• **Dataset entries**
────────
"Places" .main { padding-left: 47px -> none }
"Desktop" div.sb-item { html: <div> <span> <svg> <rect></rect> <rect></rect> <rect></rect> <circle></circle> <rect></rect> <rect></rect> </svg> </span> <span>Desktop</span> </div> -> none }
────────
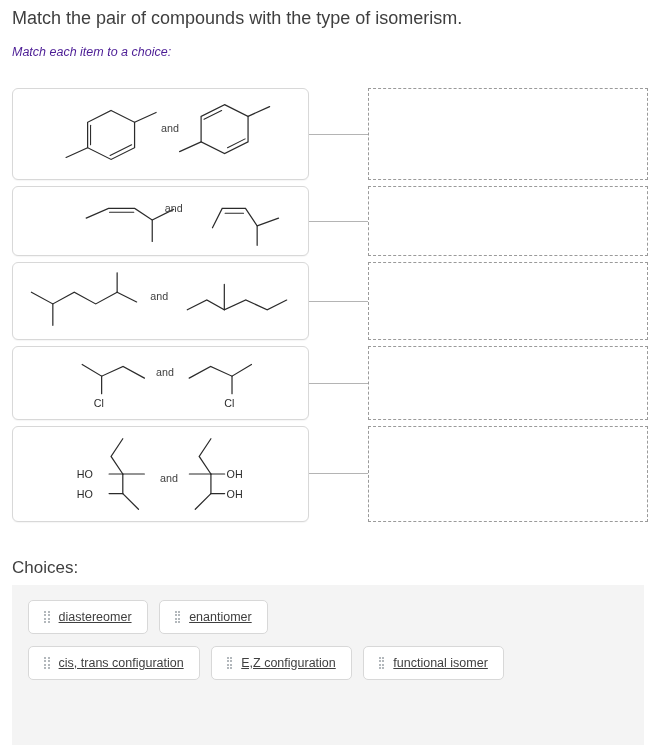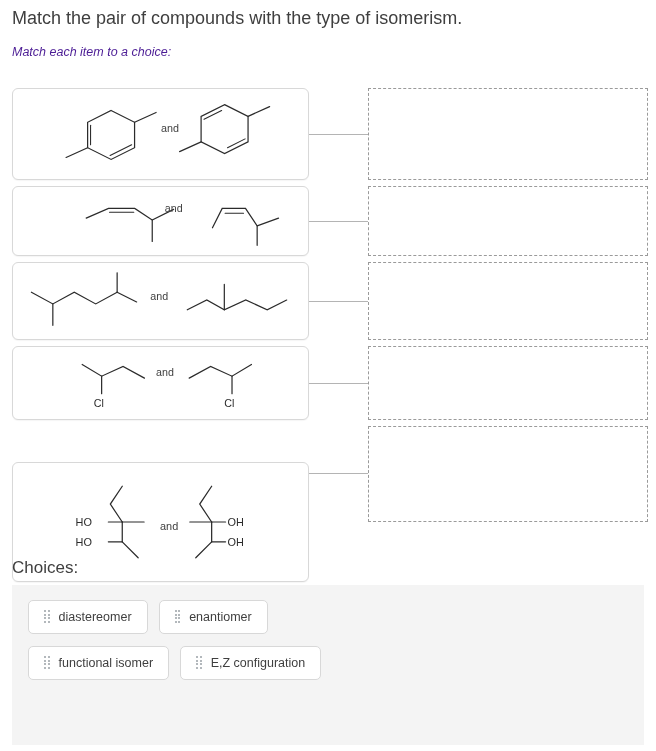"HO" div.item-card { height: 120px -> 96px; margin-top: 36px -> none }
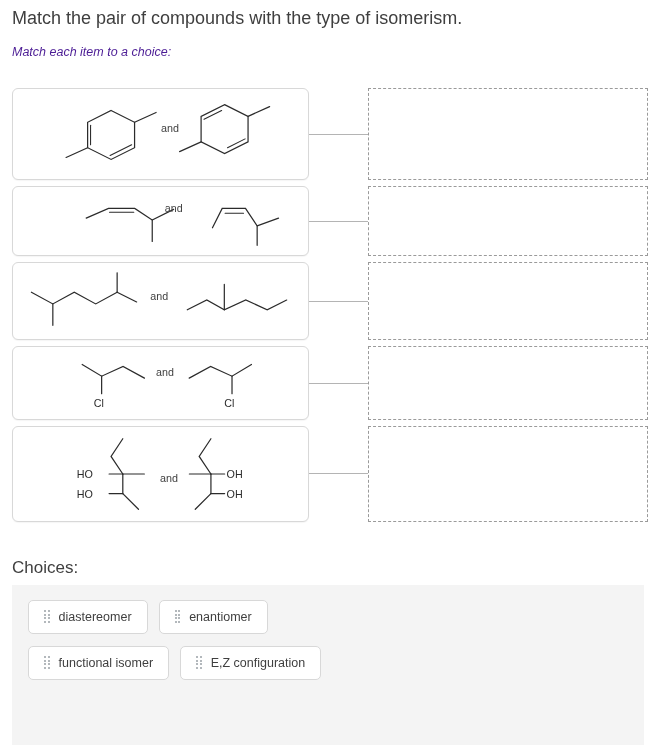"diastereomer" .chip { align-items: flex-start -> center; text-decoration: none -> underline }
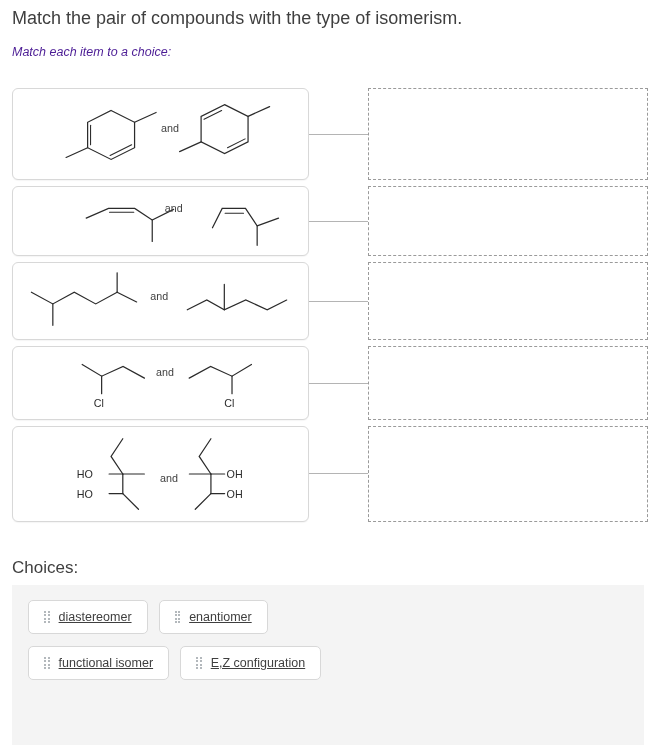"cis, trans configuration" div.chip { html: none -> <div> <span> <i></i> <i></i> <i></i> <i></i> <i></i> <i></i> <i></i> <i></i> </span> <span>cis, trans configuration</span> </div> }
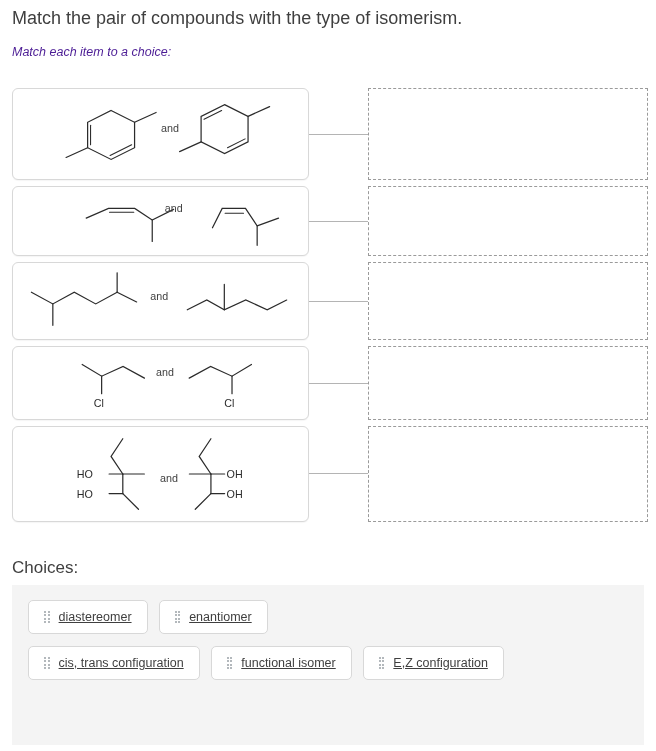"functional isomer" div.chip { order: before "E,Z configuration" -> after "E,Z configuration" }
────────
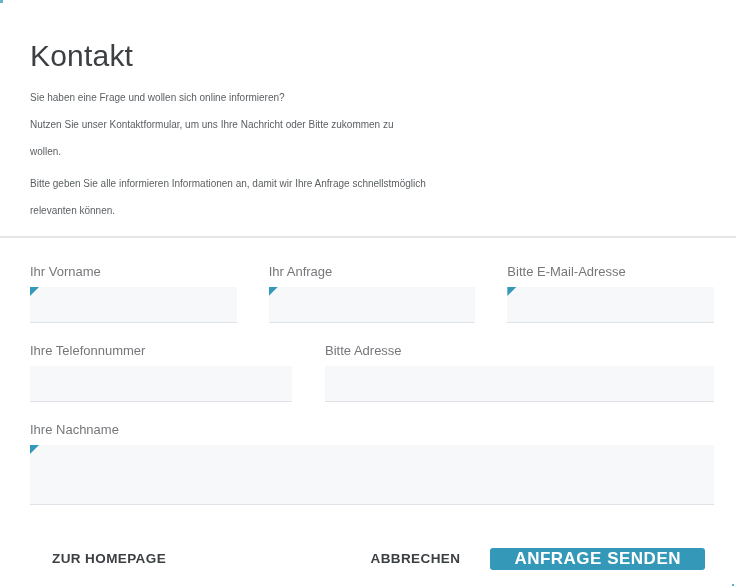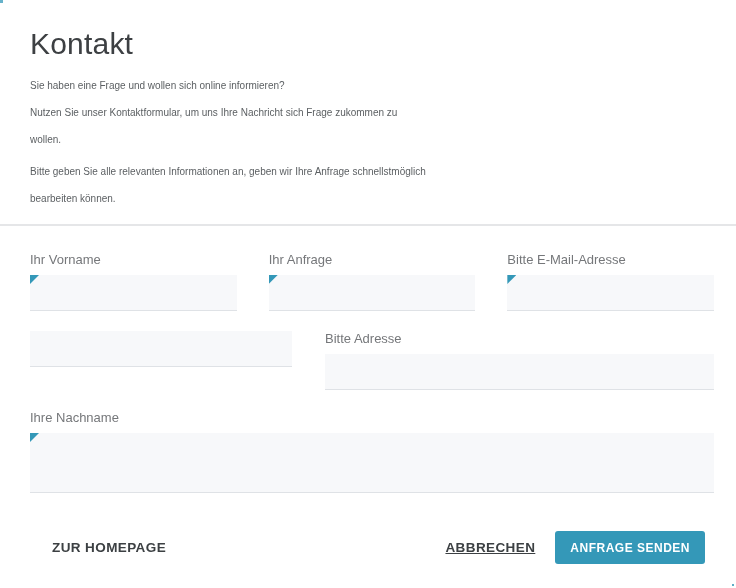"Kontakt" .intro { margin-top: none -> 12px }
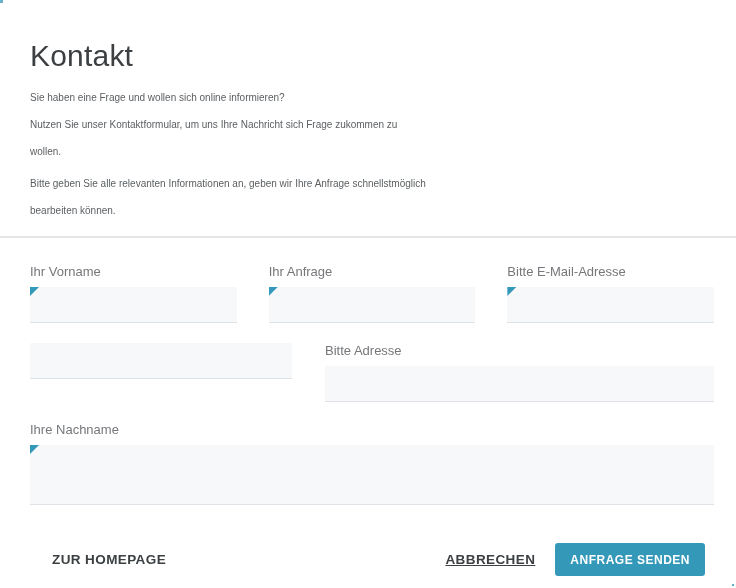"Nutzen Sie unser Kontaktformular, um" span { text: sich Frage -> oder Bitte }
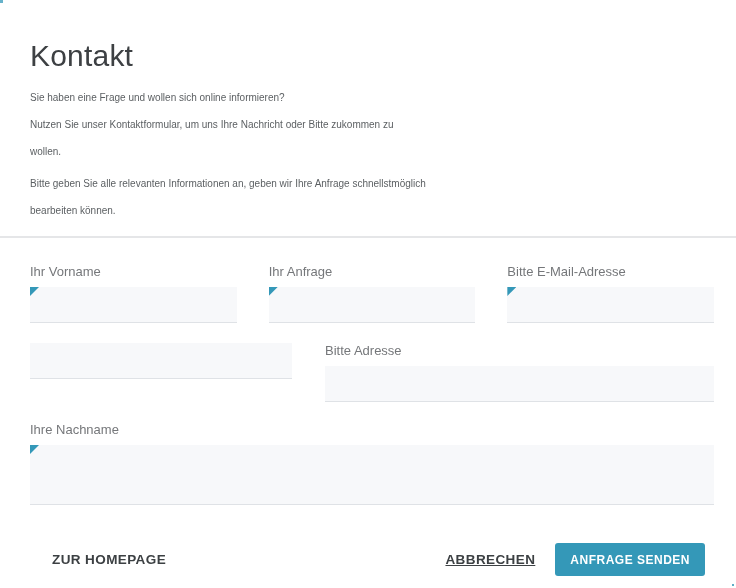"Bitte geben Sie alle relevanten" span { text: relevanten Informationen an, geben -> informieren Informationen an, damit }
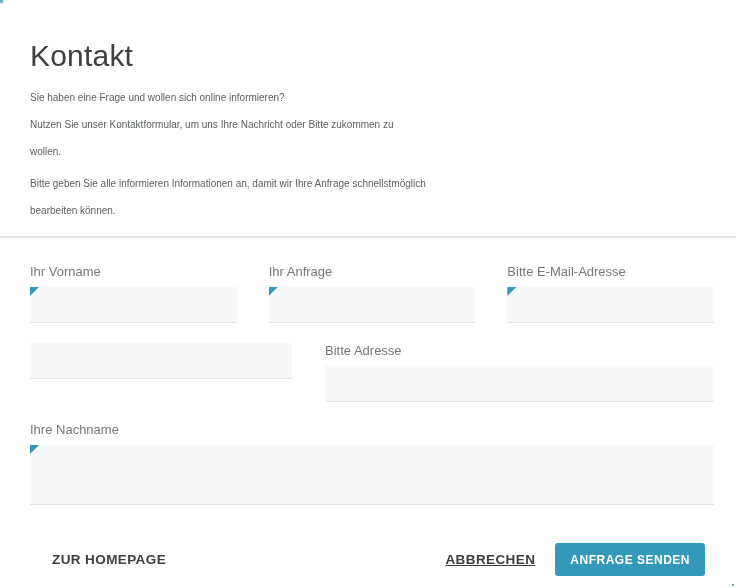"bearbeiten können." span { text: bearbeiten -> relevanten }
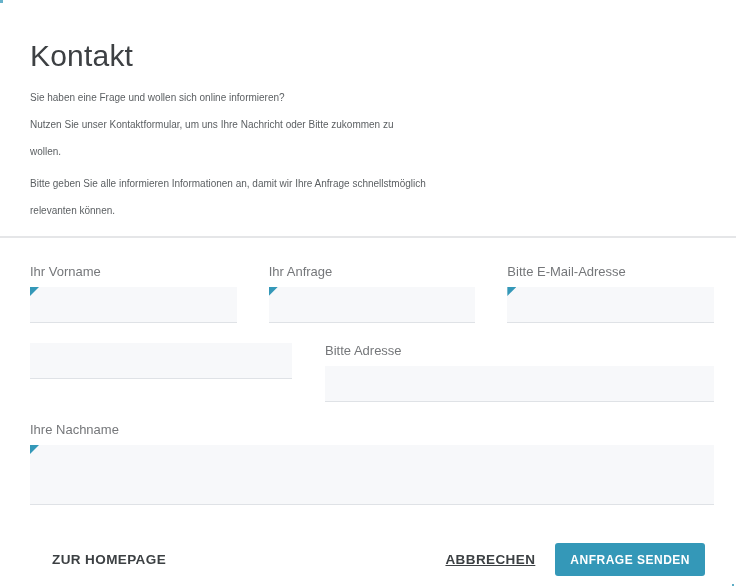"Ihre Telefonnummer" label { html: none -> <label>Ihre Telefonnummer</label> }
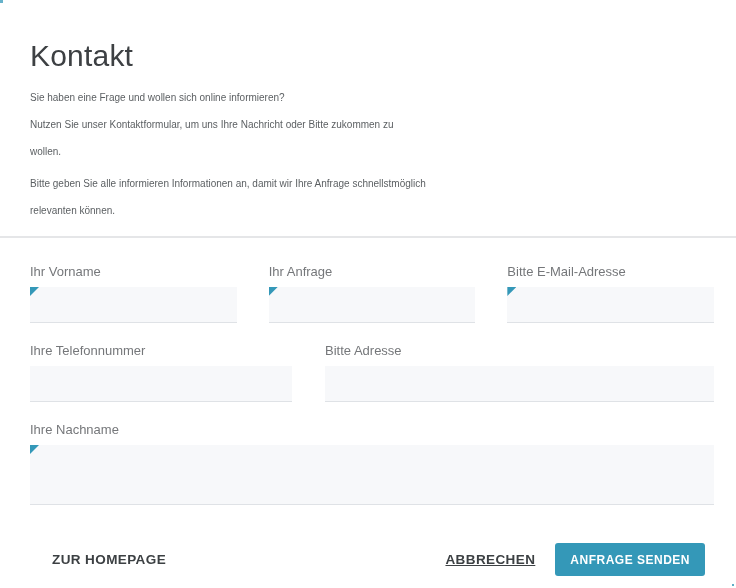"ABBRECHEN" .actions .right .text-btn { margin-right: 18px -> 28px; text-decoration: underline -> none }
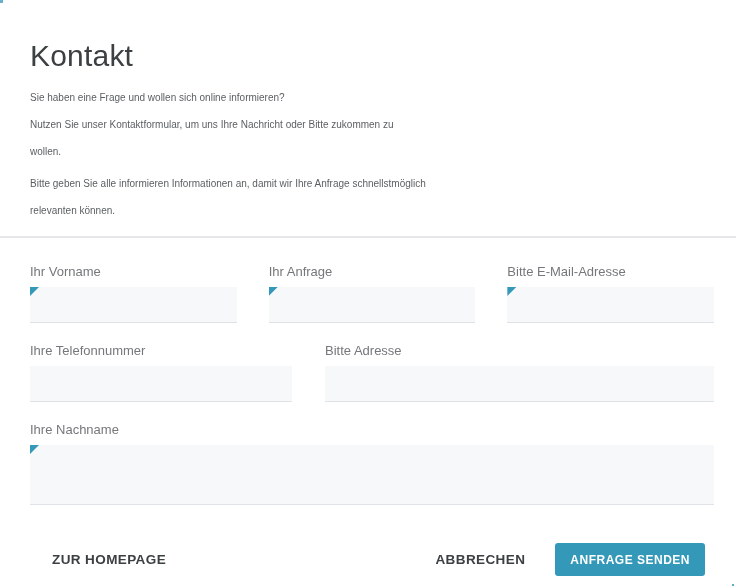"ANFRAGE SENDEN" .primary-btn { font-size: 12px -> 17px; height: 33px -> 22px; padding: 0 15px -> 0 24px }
────────
• **About this exercise**
From the listing above, repeat only the lines between the line containing "text: sich Frage" and the line containing "text: bearbeiten ->", those two included. Pictures are not part of the copy.

• **Exercise response**
"Nutzen Sie unser Kontaktformular, um" span { text: sich Frage -> oder Bitte }
"Bitte geben Sie alle relevanten" span { text: relevanten Informationen an, geben -> informieren Informationen an, damit }
"bearbeiten können." span { text: bearbeiten -> relevanten }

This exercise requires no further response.